• XML = Extensible Markup Language
    1. Extensible: You can define your own tags
    2. Markup: Markup your data using tags

  • Motivation: To provide a way of describing data. HTML only provides a way to format data for visual presentation
    1. Since data is marked up, different applications can use the same XML file for different purposes. For example, a marked up address book could be used to generate a postal mailing list, an email mailing list, or a list of telephone numbers for telemarketers (ugh!).

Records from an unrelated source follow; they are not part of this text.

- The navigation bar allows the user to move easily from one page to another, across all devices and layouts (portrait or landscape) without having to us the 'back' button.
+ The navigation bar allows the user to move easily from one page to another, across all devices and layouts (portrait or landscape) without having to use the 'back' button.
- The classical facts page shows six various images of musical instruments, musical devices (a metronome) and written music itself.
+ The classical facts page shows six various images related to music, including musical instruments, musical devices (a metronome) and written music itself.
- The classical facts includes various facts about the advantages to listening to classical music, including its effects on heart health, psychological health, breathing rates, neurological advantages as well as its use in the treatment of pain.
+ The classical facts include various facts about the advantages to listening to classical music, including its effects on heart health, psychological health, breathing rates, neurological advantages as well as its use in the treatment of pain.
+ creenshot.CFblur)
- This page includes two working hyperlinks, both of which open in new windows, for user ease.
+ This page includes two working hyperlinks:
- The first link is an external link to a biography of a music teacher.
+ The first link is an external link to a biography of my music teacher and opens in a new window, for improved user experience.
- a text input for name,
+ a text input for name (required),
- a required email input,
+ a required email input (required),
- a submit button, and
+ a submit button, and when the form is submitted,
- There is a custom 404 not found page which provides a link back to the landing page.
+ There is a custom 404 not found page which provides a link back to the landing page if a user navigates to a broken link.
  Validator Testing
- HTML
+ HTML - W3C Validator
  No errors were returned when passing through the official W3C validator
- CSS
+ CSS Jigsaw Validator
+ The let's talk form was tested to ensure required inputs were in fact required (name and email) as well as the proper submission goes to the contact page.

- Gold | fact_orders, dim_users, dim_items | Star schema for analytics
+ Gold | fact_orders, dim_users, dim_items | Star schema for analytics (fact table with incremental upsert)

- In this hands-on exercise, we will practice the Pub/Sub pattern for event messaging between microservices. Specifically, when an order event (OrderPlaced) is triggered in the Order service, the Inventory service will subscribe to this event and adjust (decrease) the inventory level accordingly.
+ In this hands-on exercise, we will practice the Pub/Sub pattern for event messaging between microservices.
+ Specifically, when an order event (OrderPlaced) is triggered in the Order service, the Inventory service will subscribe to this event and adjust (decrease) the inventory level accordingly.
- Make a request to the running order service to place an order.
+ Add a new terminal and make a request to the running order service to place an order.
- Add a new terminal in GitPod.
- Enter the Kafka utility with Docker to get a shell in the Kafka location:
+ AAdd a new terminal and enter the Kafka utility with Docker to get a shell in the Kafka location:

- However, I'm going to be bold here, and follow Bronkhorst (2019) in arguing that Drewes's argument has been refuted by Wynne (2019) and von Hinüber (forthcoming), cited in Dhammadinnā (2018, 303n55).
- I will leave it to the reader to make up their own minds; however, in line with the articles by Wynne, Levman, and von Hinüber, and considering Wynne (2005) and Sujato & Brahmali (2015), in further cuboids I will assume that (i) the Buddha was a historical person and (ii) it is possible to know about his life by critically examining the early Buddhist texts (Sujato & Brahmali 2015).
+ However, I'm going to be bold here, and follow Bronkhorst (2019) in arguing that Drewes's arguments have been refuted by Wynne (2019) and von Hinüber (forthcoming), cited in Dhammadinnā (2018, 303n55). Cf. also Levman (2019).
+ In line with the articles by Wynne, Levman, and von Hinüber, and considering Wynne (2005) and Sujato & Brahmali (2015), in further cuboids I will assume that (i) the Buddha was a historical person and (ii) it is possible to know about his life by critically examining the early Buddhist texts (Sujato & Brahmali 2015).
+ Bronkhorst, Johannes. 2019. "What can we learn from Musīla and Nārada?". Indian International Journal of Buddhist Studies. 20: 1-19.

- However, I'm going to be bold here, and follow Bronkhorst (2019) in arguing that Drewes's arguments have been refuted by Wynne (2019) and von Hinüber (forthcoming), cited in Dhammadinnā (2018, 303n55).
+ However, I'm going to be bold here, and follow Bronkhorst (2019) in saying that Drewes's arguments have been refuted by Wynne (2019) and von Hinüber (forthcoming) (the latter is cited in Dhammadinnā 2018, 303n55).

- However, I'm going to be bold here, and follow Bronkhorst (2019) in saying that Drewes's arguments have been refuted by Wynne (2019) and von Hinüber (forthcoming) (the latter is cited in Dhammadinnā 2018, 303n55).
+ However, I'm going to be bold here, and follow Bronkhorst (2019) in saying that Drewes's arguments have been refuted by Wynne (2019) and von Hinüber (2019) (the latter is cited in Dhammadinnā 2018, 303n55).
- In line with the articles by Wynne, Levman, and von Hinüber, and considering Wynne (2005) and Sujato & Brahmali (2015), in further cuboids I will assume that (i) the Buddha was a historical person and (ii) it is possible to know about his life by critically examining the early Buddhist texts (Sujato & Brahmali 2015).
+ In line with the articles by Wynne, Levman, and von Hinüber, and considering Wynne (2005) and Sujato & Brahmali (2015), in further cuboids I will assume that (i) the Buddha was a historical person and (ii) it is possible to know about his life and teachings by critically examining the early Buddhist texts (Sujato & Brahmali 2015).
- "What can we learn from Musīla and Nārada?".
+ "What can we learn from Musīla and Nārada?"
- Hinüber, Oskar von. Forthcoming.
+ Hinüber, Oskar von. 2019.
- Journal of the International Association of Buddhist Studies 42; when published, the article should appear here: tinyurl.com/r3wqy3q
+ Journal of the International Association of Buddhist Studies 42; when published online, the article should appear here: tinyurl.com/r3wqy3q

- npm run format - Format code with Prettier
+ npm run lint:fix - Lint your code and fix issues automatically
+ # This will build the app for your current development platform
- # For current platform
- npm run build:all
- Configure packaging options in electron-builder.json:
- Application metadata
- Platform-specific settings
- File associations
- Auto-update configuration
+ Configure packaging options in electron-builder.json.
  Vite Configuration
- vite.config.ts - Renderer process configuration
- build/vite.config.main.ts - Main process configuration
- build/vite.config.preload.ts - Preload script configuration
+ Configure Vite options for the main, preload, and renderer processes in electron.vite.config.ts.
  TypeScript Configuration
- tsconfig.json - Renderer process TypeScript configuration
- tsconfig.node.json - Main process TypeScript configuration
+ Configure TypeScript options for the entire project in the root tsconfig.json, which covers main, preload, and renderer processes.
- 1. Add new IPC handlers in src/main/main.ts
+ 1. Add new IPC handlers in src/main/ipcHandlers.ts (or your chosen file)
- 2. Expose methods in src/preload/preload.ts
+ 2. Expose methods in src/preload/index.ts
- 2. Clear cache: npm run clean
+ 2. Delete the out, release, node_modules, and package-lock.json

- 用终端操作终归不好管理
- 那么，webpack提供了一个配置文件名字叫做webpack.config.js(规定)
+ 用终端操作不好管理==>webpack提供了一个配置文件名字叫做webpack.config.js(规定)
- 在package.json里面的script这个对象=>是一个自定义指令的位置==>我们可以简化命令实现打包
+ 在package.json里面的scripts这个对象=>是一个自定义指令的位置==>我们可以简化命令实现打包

    2. XML uses plain text so the files are human readable
    3. XML files are devoid of presentation rules so presentation rules can be independently specified and an XML file can be displayed in different ways depending on need. For example, you can specify presentation rules for rendering an XML file in HTML, PDF, or raw text.
    4. Easily parsed: XML files must meet well-formedness conditions, which are discussed later, that allow parsers to be easily written for XML files
    5. Hierarchical: The data in XML files form hierarchical trees so the data can be internally represented and manipulated as a tree

  • XML Versus Relational Databases
    1. XML is preferred when
      1. Data is highly unstructured with many different attributes for each subtype (e.g., addresses often exhibit high variability--home addresses, apartment addresses, PO Boxes, business address--although we try to accommodate addresses in a relational database because addresses are so ubiquitous).
      2. You are storing data in "documents" like Word or Excel does. In this case, each instance of an entity, such as a description of a house for a architectural program, is stored in a separate file.
      3. Data must be human-readable and editable.
    2. Relational databases are preferred when
      1. Data is highly structured
      2. A large quantity of data needs to be stored, in which case it's better to store much of it in binary form rather than text form with lots of markup tags.
      3. When instances of an entity, such as employees, can be combined in a single file.

  • Components of XML
    1. XML file: The marked up data
    2. Document Type Definition (DTD) or Schema: Describe formatting and content of the tags
    3. XSLT (Extensible Stylesheet Language Transformations) and CSS (Cascading Style Sheets): Describe rules for presenting data--XSLT allows XML files to be transformed into arbitrary presentation formats such as raw text, html, or pdf.
  • Sample XML Files
    • Here is a simple example XML file:
          <?xml version="1.0"?>
          <letter>
            <to>Mom</to>
            <from>Tom</from>
            <message>Happy Mother's Day</message>
          </letter>
          

    • Here is a more complex XML file with multiply nested elements:
          <?xml version="1.0"?>
          <addressbook>
          <contact>
            <name> Brad Vander Zanden </name>
            <address>
              <street> 2400 Craghead Lane </street>
            </address>
            <city> Knoxville </city>
            <state> TN </state>
            <zip> 37920 </zip>
          </contact>
          <contact>
            <name> Mickey Mouse </name>
            <address>
              <pobox> 2485 </pobox>
              <apt> 303 </apt>
      	<aptname> Walt Disney Penthouse Suites </aptname>
            </address>
            <city> Orlando </city>
            <state> Florida </state>
            <zip> 20201 </zip>
          </contact>
          </addressbook>
          
  • Guidelines for structuring data : Make data as fine-grained as possible. For example, rather than <name>Brad Vander Zanden</name> try <name> <firstname>Brad</firstname> <lastname>Vander Zanden</lastname> </name> You never know what application might need to use your data and the finer-grained you make it, the less guessing and/or parsing the application must do. In the above example, suppose an application needed to separate a name into a first name and a last name and it was just given the string "Brad Vander Zanden". It would need to guess whether "Vander" was part of the first name, the middle name, or part of the last name. By explicitly using the firstname and lastname elements the guess gets eliminated.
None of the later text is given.